City of Houston 2023Legislative Report

Electric Utilities

Bill Sponsors / Authors:

Jay Dean   Rep. Jay Dean
  R - Longview

Phil King   Sen. Phil King
  R - Weatherford

 

Supporting Documents / Links:

Electric Utilities GraphicHouse Bill - 2713 Utility Compensation Pricing

Senate Bill 1016 will direct the Public Utility Commission of Texas to presume as reasonable when establishing an electric utility's rates, the total compensation paid to the electric utility's employees as long as that pay is consistent with recent market compensation studies.

The City of Houston was against this measure because employee compensation for regulated industries with guaranteed rates of return are not comparable to free market compensation. And who would get stuck paying the higher bill? Ratepayers, that’s who.

Alton Hall testified on behalf of the City of Houston on this measure. He states:

Electric utility rates are universally determined based on the cost-causation or cost-benefit analysis. In other words, the rates are designed so that costs are assigned to and recovered from the facilities, entities, or customers responsible for causing or benefiting from the costs.

The PUC, and the regulatory authorities of nearly every other state in the country, specifically disallows incentive compensation based on financial performance or metrics for all utility employees.

The reason for this is very simple: shareholders, and not rate payers, benefit from the increased financial performance of the utility company.

Many of the market studies presented by utilities include non-regulated Fortunate 500 companies that are not comparable entities.

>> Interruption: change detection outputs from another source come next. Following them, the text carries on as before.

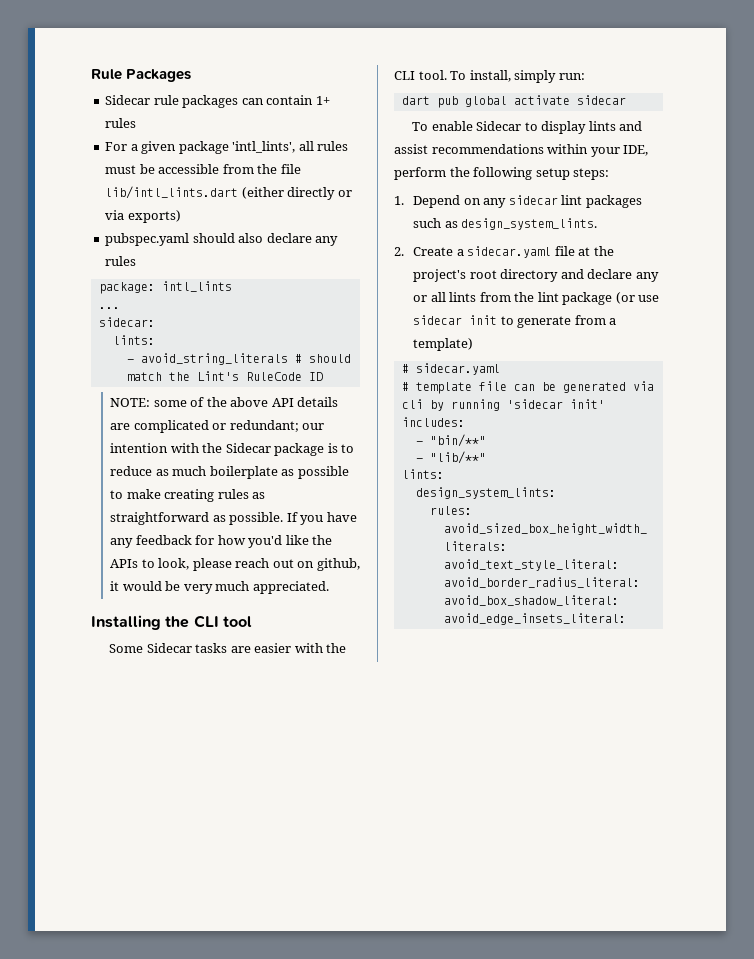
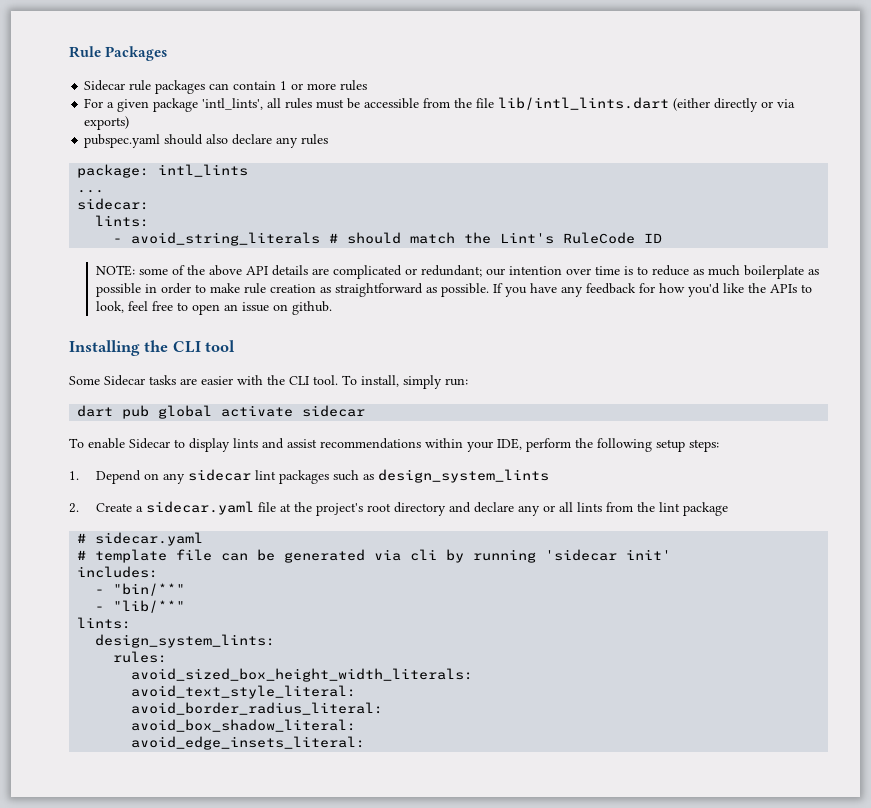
- Sidecar rule packages can contain 1+ rules
+ Sidecar rule packages can contain 1 or more rules
- NOTE: some of the above API details are complicated or redundant; our intention with the Sidecar package is to reduce as much boilerplate as possible to make creating rules as straightforward as possible.
+ NOTE: some of the above API details are complicated or redundant; our intention over time is to reduce as much boilerplate as possible in order to make rule creation as straightforward as possible.
- If you have any feedback for how you'd like the APIs to look, please reach out on github, it would be very much appreciated.
+ If you have any feedback for how you'd like the APIs to look, feel free to open an issue on github.
- 1. Depend on any sidecar lint packages such as design_system_lints.
+ 1. Depend on any sidecar lint packages such as design_system_lints
- 2. Create a sidecar.yaml file at the project's root directory and declare any or all lints from the lint package (or use sidecar init to generate from a template)
+ 2. Create a sidecar.yaml file at the project's root directory and declare any or all lints from the lint package

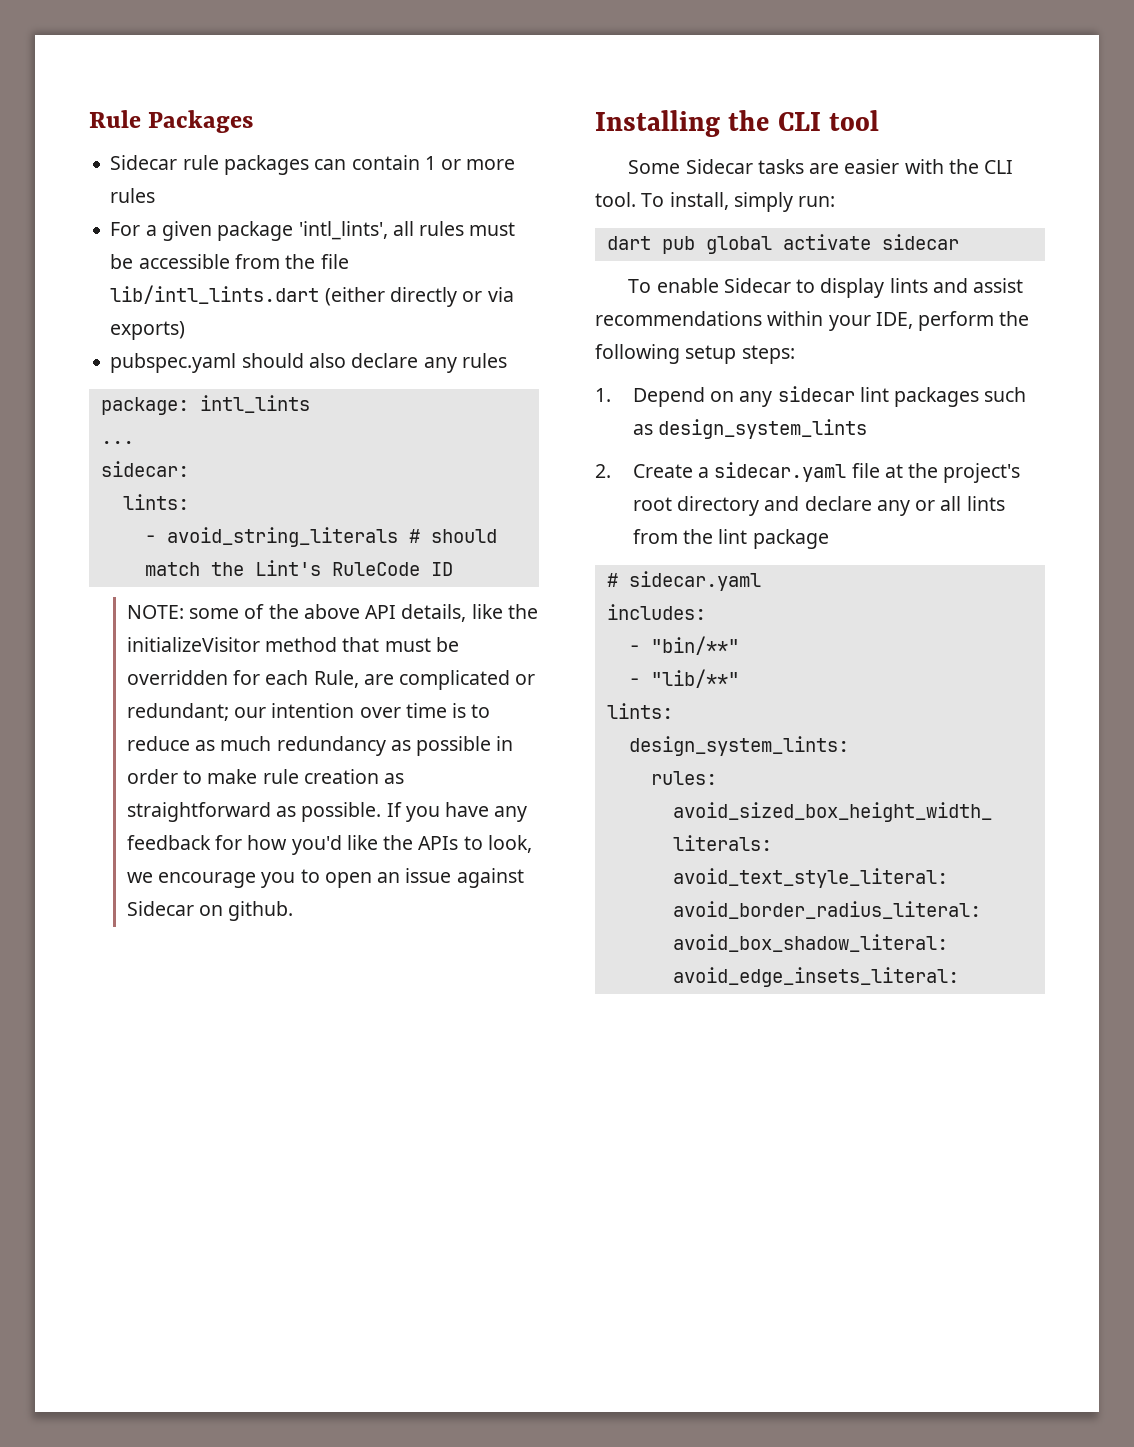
- NOTE: some of the above API details are complicated or redundant; our intention over time is to reduce as much boilerplate as possible in order to make rule creation as straightforward as possible.
+ NOTE: some of the above API details, like the initializeVisitor method that must be overridden for each Rule, are complicated or redundant; our intention over time is to reduce as much redundancy as possible in order to make rule creation as straightforward as possible.
- If you have any feedback for how you'd like the APIs to look, feel free to open an issue on github.
+ If you have any feedback for how you'd like the APIs to look, we encourage you to open an issue against Sidecar on github.
- # template file can be generated via cli by running 'sidecar init'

You cannot compare the compensation of non-regulated companies to those companies making a guaranteed rate of return.

Creating a presumption of reasonableness that drives higher utility compensation from a “market study” will result with higher rates for consumers.

And it turns out the regulated utilities are doing just fine with their guaranteed rate of return:

According to a February 17th article in the Houston Chronicle, CenterPoint Energy reported a profit of $1 billion in 2022.

Having ratepayers now responsible for paying their electric utility’s employee compensation as if they don’t already have a guaranteed rate of return is both against free market principles and against the consumer’s interest.